Microsoft 365 Message Center Archive

MC962528 - Microsoft Defender for Office 365: Third-party add-in user report can be sent to Microsoft for analysis

Message ID

MC962528

View in Message Center

Service

Exchange Online

Last Updated

Jan 24, 2025

Published Dec 20, 2024

Tag

Updated message
New feature
User impact
Admin impact

Roadmap ID

406167

View in M365 Roadmap

Platforms

Web

Summary

Microsoft Defender for Office 365 now allows administrators using third-party add-ins to configure automatic sending of user-reported suspicious messages to Microsoft for analysis. This update is associated with Roadmap ID 406167 and will be rolled out in mid-May 2025. Configuration details and benefits are provided.

More information

Updated January 23, 2025: We have updated the content.
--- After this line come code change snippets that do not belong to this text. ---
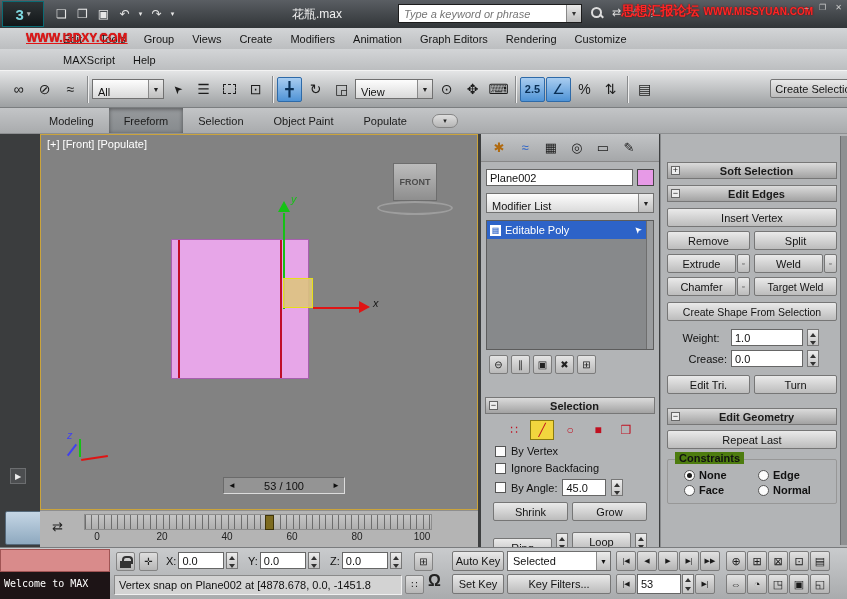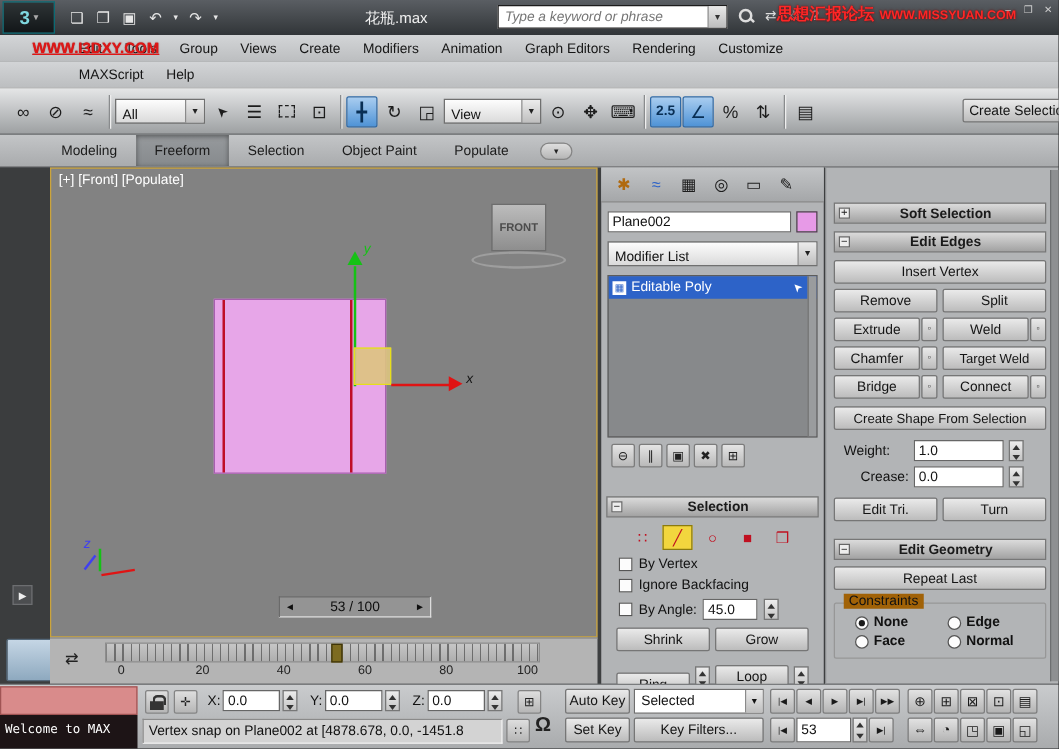"Bridge" div.row { html: <div> <span>Bridge</span> <span>▫</span> <span></span> <span>Connect</span> <span>▫</span> </div> -> none }
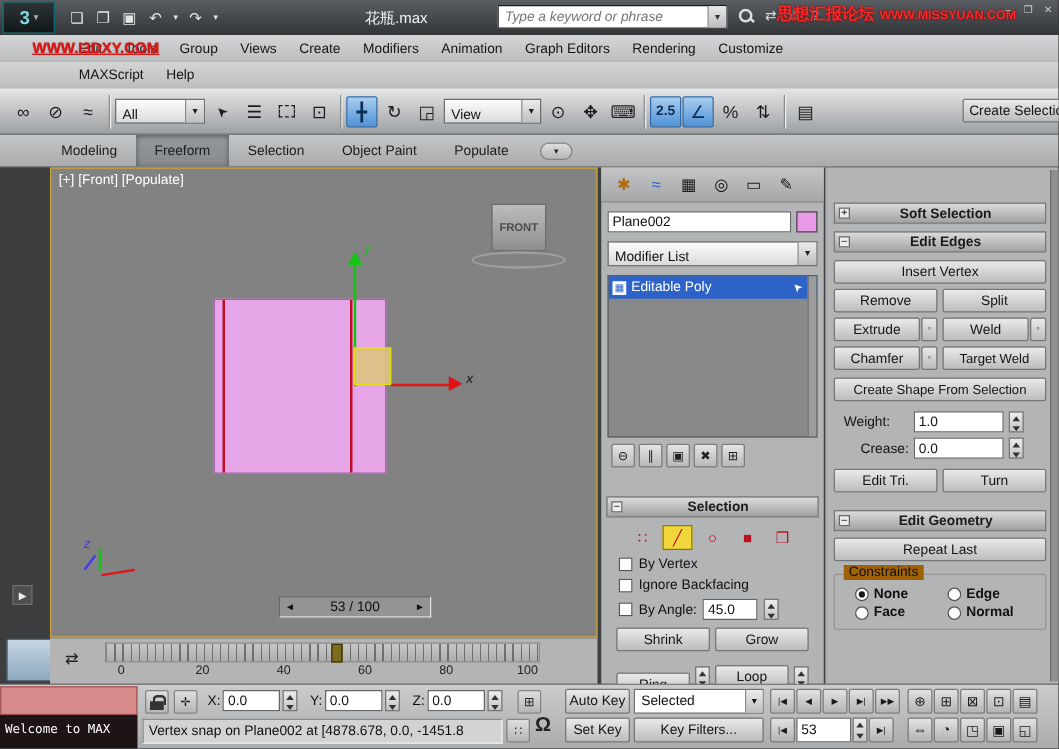"Weight:" span { text-align: left -> center }
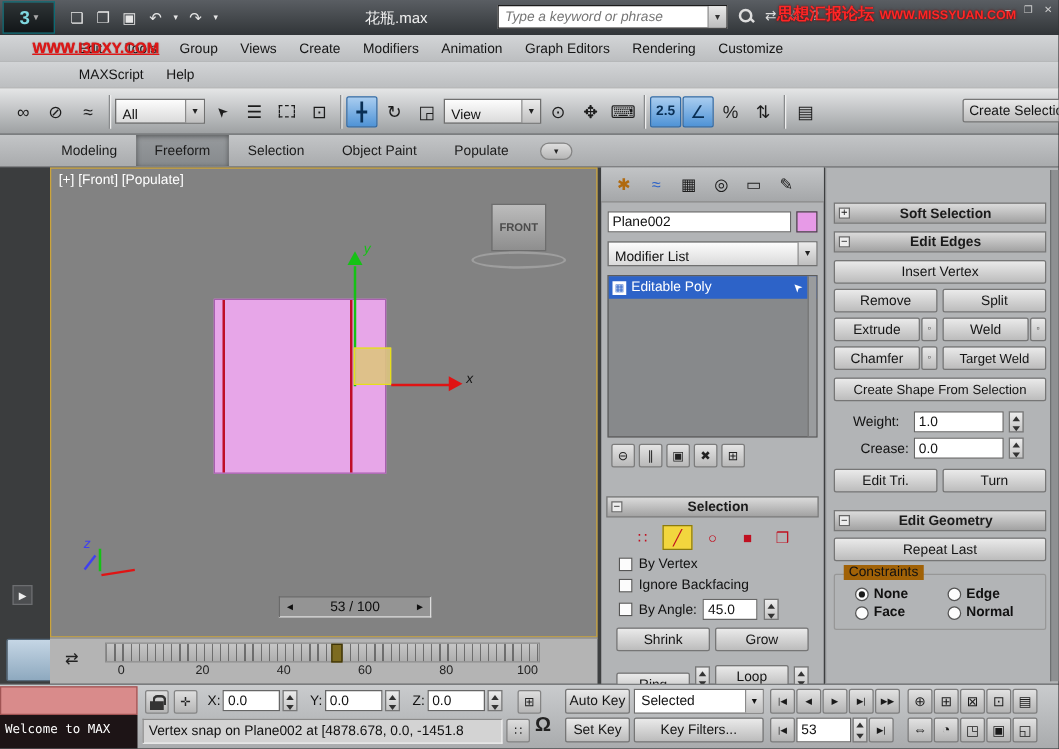"Constraints" .grp .legend { background: #a16207 -> #4d7c0f; font-weight: none -> bold }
Thank you for your patience.

Administrators and security operators who are using third-party report message solutions in Microsoft Outlook to allow their users to report suspicious messages (for example, Knowbe4, Hoxhunt, Cofense, Proofpoint add-ins, and so on) can now configure Defender for Office 365 to automatically send these messages to Microsoft for analysis.
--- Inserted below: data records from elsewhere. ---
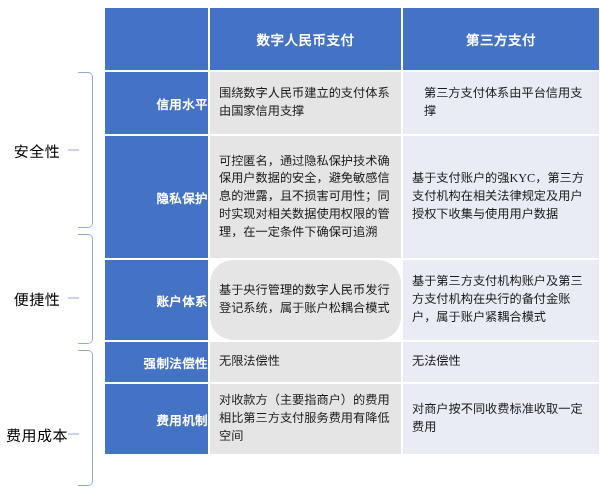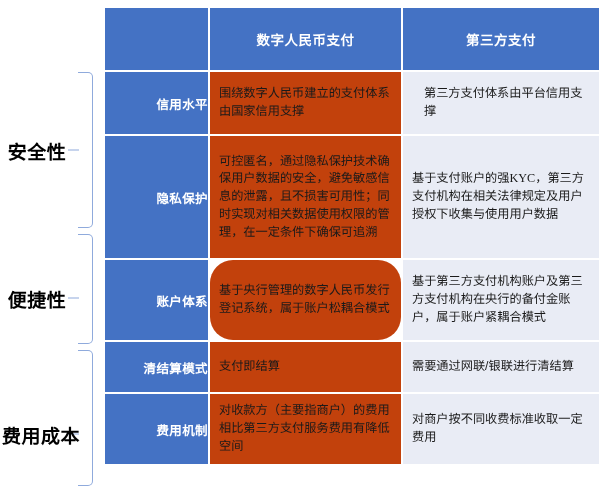"围绕数字人民币建立的支付体系由国家信用支撑" td.val.shade-a { background: #c2410c -> #e5e5e5 }
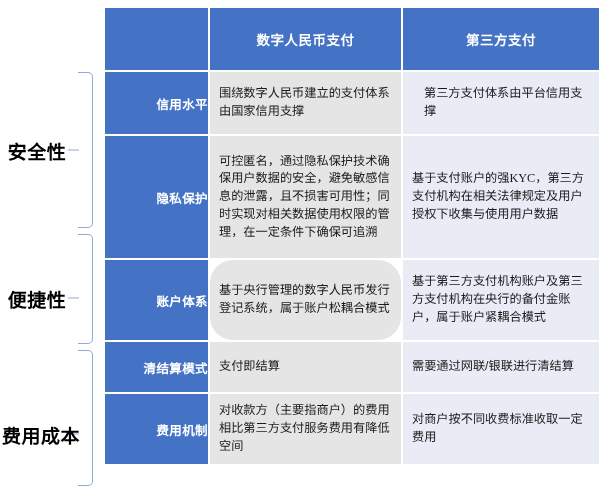"安全性" .group-label { font-size: 19px -> 15px; font-weight: bold -> normal }
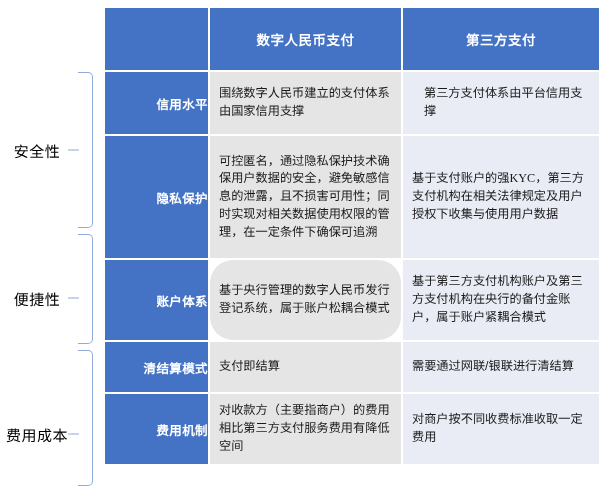"强制法偿性" tr.r4 { html: none -> <tr> <td>强制法偿性</td> <td>无限法偿性</td> <td>无法偿性</td> </tr> }
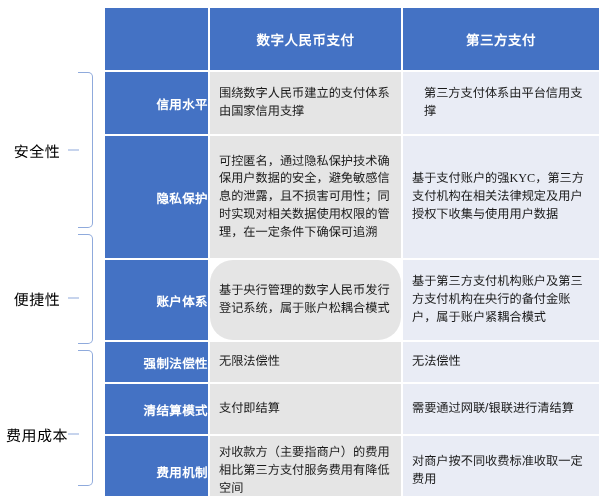"清结算模式" tr.r5 { html: <tr> <td>清结算模式</td> <td>支付即结算</td> <td>需要通过网联/银联进行清结算</td> </tr> -> none }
This message is associated with Microsoft 365 Roadmap ID 406167.

When this will happen:

General Availability: We will begin rolling out mid-May 2025 (previously early February) and expect to complete by late May 2025 (previously mid-February).

How this will affect your organization:

You must configure this setting if you want the benefit of sending third-party reported messages to Microsoft.

To enable this setting:

  1. Go to User reported settings in the Microsoft Defender portal, select Monitor reported messages in Outlook, and then select Use a non-Microsoft add-in button.
  2. In the Reported message destination section, select Microsoft and my reporting mailbox, and then provide the email address of the internal Exchange Online mailbox where user-reported messages by the third-party add-ins are being routed to. If the third-party vendor follows the guidance for message submissions format, Defender for Office 365 will submit these messages automatically to Microsoft for analysis.
  3.  The result from Microsoft after analysis is shown on the User reported page in the Defender portal.

For more details about how Microsoft handles user-reported suspicious messages, see Report suspicious email messages to Microsoft.


Alerts are automatically generated for user reported messages in Defender for Office 365. If you have Defender for Office 365 Plan 2, Automated investigation and response (AIR) is also automatically triggered for user reported phishing messages. Both alerts and their investigations are automatically correlated to Defender XDR Incidents, which helps SOC teams with automation to triage, investigate, and respond. Submitting these messages to Microsoft for analysis provides a response of this analysis to security analysts and also helps improve Defender for Office 365 filters.

What you need to do to prepare:

If your user reporting settings are already set to Use a non-Microsoft add-in button and Microsoft and my reporting mailbox, you don't need to do anything to benefit from this change. However, if the destination is My reporting mailbox only, you need to change the destination to Microsoft and my reporting mailbox to benefit from this change.